3) Navigated the Live Design Review Professionally
- I opened by restating the senior engineer’s goals and their design, validating the need for freshness.
- I framed the discussion around shared SLOs and launch risk, not personal preference.
- I showed side-by-side measurements and the simple reliability formula P(all succeed) = ∏(1 − p_i) to illustrate compounded risk.
- When challenged on freshness, I proposed a targeted A/B: route 10% traffic to dynamic TTLs for fast features only, with guardrails (kill-switch, error budget alerts, auto-rollback if p95 > 250 ms or failure rate > 0.5%).

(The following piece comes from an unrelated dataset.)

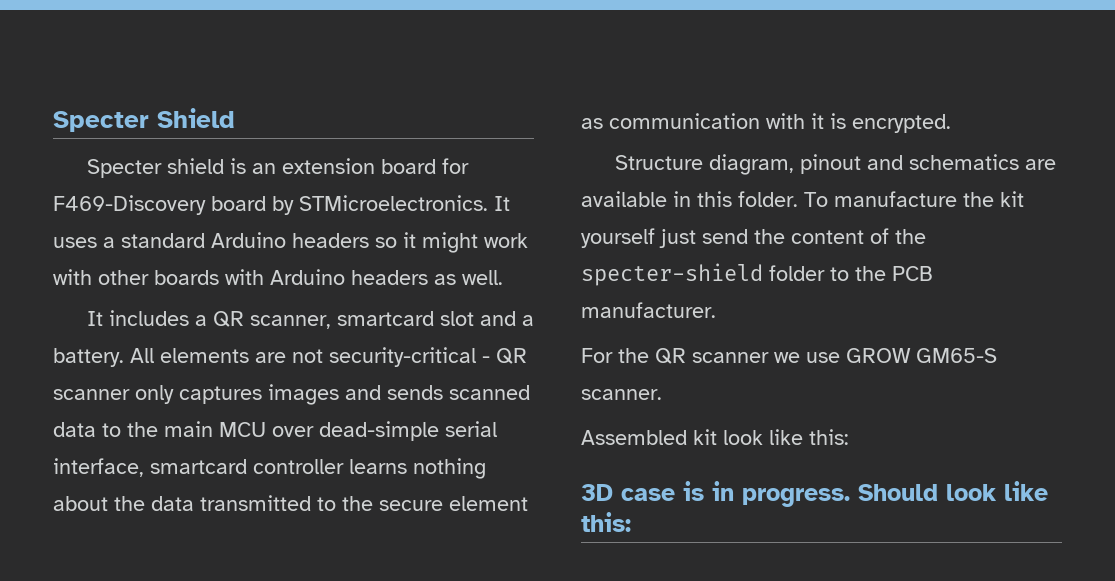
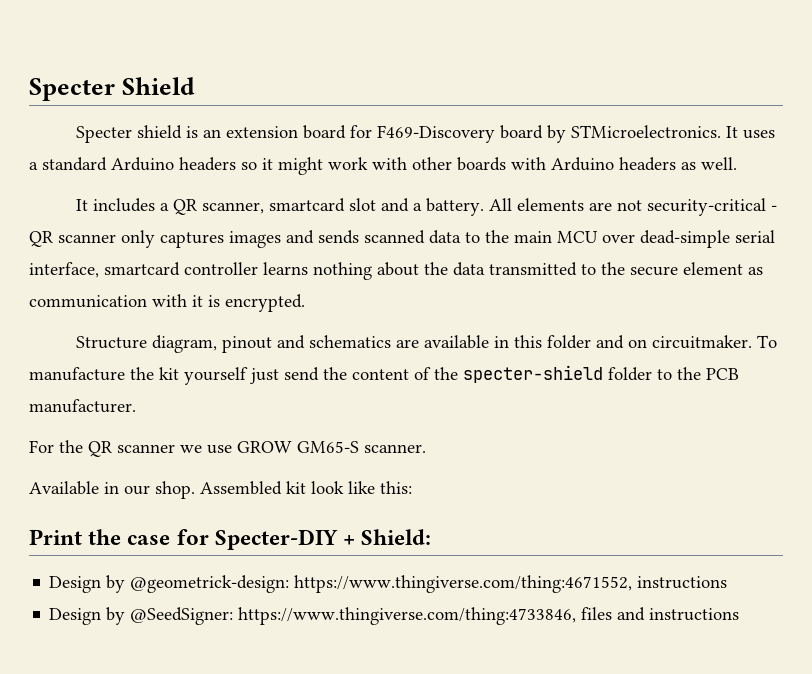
[738,191,798,207] folder. -> [547,335,753,349] folder and on circuitmaker.
(662, 394) none -> [29,481,195,499] Available in our shop.
[581,481,1048,507] [581,512,631,532] 3D case is in progress. Should look like this: -> [29,529,432,550] [49,575,728,593] [49,607,740,625] Print the case for Specter-DIY + Shield: // Design by @geometrick-design: https://www.thingiverse.com/thing:4671552, instructions // Design by @SeedSigner: https://www.thingiverse.com/thing:4733846, files and instructions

- I invited SRE to comment on tail risk and PM to weigh business sensitivity to minor model staleness vs missed launch.
## Result
- Decision: We adopted the hybrid approach (streaming precompute + Redis + on-demand call only for fast-changing features, with dynamic TTLs and a circuit-breaker fallback).
- Delivery: Shipped in week 6 with a canary → region → global rollout.
- Outcomes (first 2 weeks):
- p95 latency: 205 ms (down from 290 ms in Design A test; within 250 ms SLO).
- Availability: 99.95% (vs projected 98% for the fan-out).
- CTR: +0.52 pp lift vs control (target was +0.50 pp); notification hides unchanged.
- Cost: ~$7.9k/month infra savings vs fan-out estimate.
- Operational: On-call pages reduced; no error budget burn.
## If My Alternative Later Caused a Regression Under Unexpected Load
Assume three months later, a seasonal traffic spike doubled QPS, streaming lag increased, cache thrash reduced hit rates from 97% to 85%, and CTR dropped 0.3 pp temporarily.
- Immediate response (hours):
- Trigger kill-switch to increase TTLs and reduce on-demand calls.
- Enable circuit breaker to fall back to batch-only features for overloaded segments.
- Rate-limit lowest-value notification types to protect SLOs.
- Launch a canary rollback to the more synchronous path for a small cohort to validate recovery.
- Short-term mitigations (days):
- Autoscale stream processors; increase Kafka partitions and consumer parallelism; add backpressure.
- Convert cache policy from LRU to LFU + admission control to reduce churn; pre-warm hot keys.
- Partition Redis by keyspace and increase memory to restore >95% hit rate.
- Add dynamic TTLs tied to observed update rates and queue lag.
- Long-term hardening (weeks):
- Capacity planning: run load tests at 2–3× peak with fault injection (latency spikes, partial outages).
- SLOs and error budgets for freshness (e.g., % features older than threshold) in addition to latency/availability.
- Feature criticality routing: degrade gracefully by dropping least-informative features first; maintain a robust heuristic fallback.
- Rollout guardrails: canary by region, progressive traffic ramps, automatic rollback on SLO breach.
- Retrospective learning:
- Blameless postmortem; document decisions and new runbooks.
- Decision doc addendum: explicitly model cache hit-rate sensitivity and streaming lag; include a "holiday spike" scenario.
## Why This Works (for Interviewers and Candidates)
- Uses STAR while quantifying stakes, latency, reliability, and cost.
- Demonstrates influence: stakeholder mapping, 1:1s, decision docs, and experiments.
- Shows professional conflict handling with data and shared goals.
- Provides guardrails (canary, kill-switches, SLOs) and a learning loop for regressions.
Key formulas and checks used:
- Tail in parallel fan-out is dominated by max(latency_i); p95 of max grows with number of dependencies.
- Availability for independent calls: P(success) = ∏(availability_i).
- Weighted latency with cache: p95 ≈ cache_latency × hit_rate + (cache_latency + call_latency) × miss_rate (approximation; validate with measurement).
- Cost modeling: requests/day × calls/request × cost/call + fixed cache cost (validate with infra dashboards).